The substantive law will identify which facts are “material.” Anderson v. Liberty Lobby, Inc., 477 U.S. 242, 247-248, 106 S.Ct. *5992505, 91 L.Ed.2d 202 (1986). Therefore, “[o]nly disputes over facts that might affect the outcome of the suit under the governing law will properly preclude the entry of summary judgment.” Id. An issue is “genuine” if a reasonable jury could possibly hold in the nonmovant’s favor with regard to that issue. Id.

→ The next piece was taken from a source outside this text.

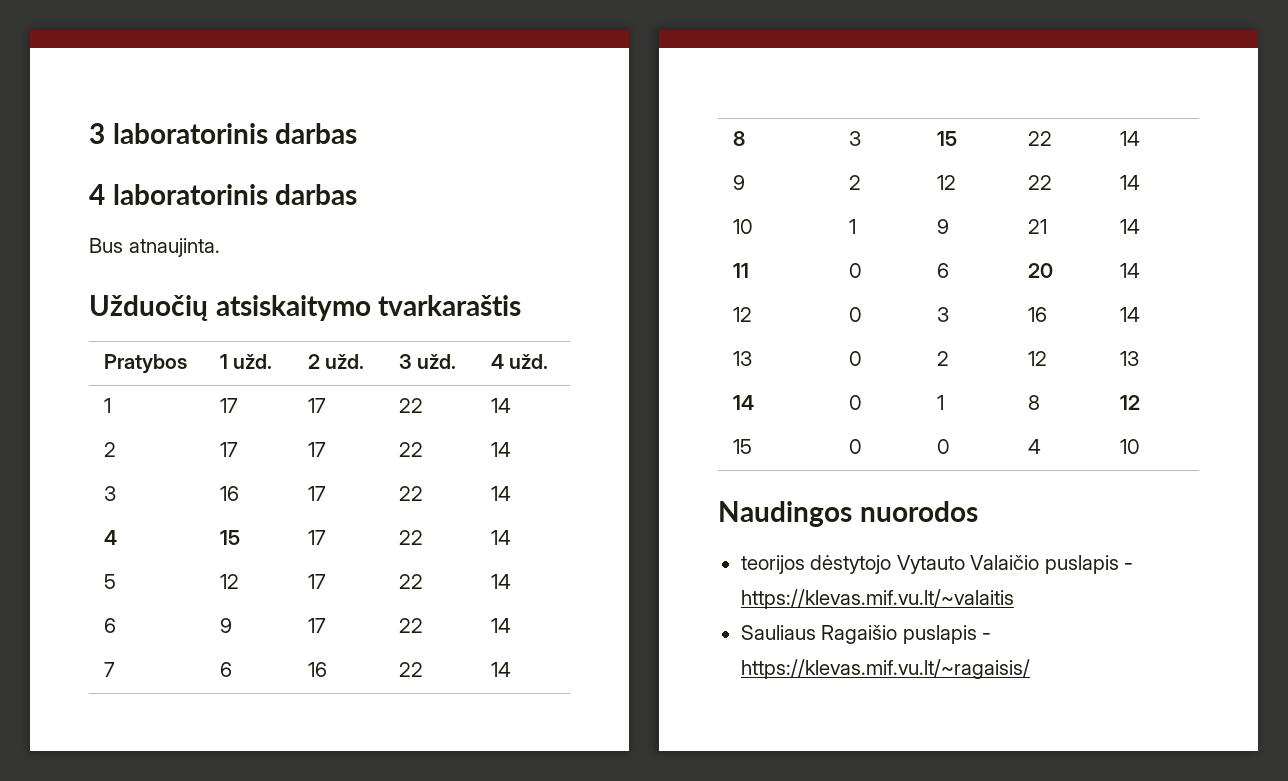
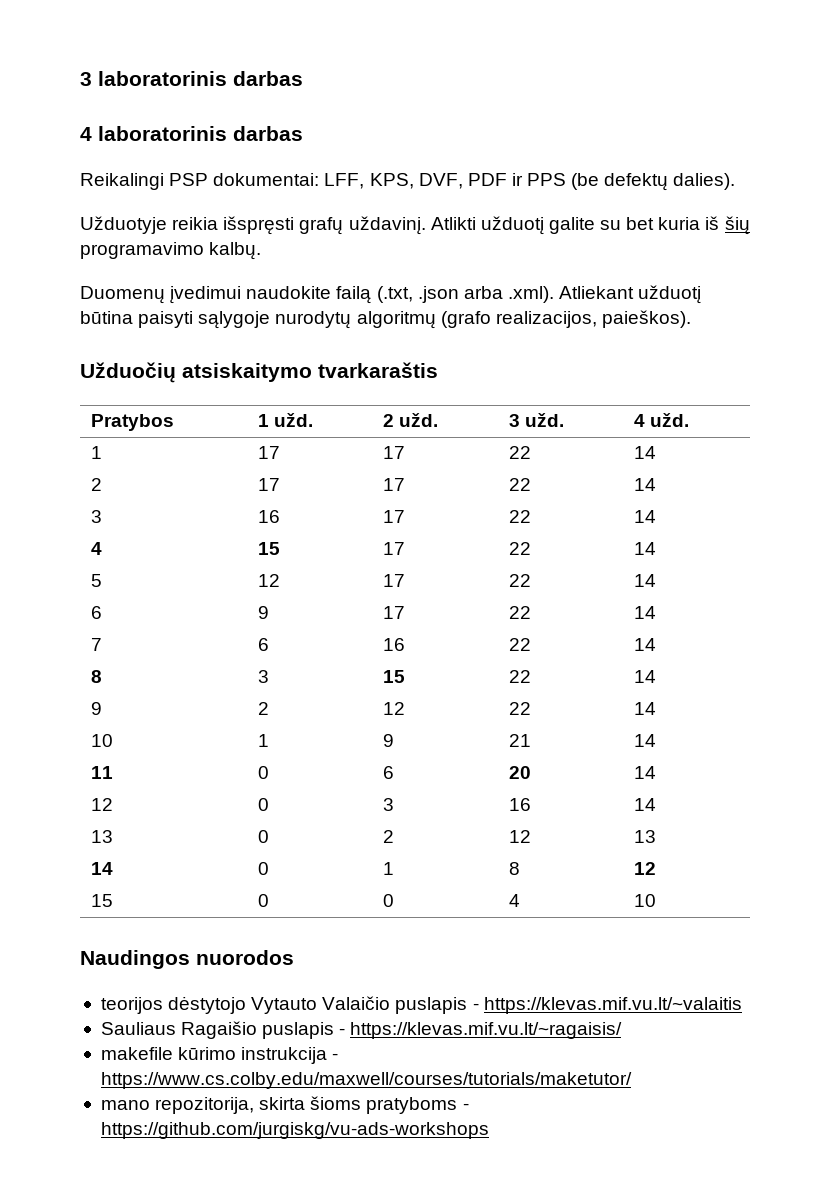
[89,238,220,257] Bus atnaujinta. -> [80,173,736,191] [80,216,750,235] [80,242,262,260] [80,285,702,304] [80,310,691,329] Reikalingi PSP dokumentai: LFF, KPS, DVF, PDF ir PPS (be defektų dalies). // Užduotyje reikia išspręsti grafų uždavinį. Atlikti užduotį galite su bet kuria iš šių programavimo kalbų. // Duomenų įvedimui naudokite failą (.txt, .json arba .xml). Atliekant užduotį būtina paisyti sąlygoje nurodytų algoritmų (grafo realizacijos, paieškos).
(1030, 669) none -> [100,1047,339,1064] [100,1072,632,1089] [100,1096,469,1114] [100,1122,489,1139] // makefile kūrimo instrukcija - https://www.cs.colby.edu/maxwell/courses/tutorials/maketutor/ // mano repozitorija, skirta šioms pratyboms - https://github.com/jurgiskg/vu-ads-workshops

The party seeking summary judgment always bears the initial burden of production, i.e., of making a prima facie showing that it is entitled to summary judgment. Celotex Corp. v. Catrett, 477 U.S. 317, 323, 106 S.Ct. 2548, 91 L.Ed.2d 265 (1986). This may be done either by demonstrating there is no genuine issue of fact and that as a matter of law, the moving party must prevail or by demonstrating the nonmoving party has not produced evidence relating to an essential element of the issue for which it bears the burden. Id., 477 U.S. at 322-23. Once either showing is made, the burden shifts to the nonmoving party who must demonstrate facts supporting each element for which it bears the burden as well as establish the existence of genuine issues of material fact. Id. at 324.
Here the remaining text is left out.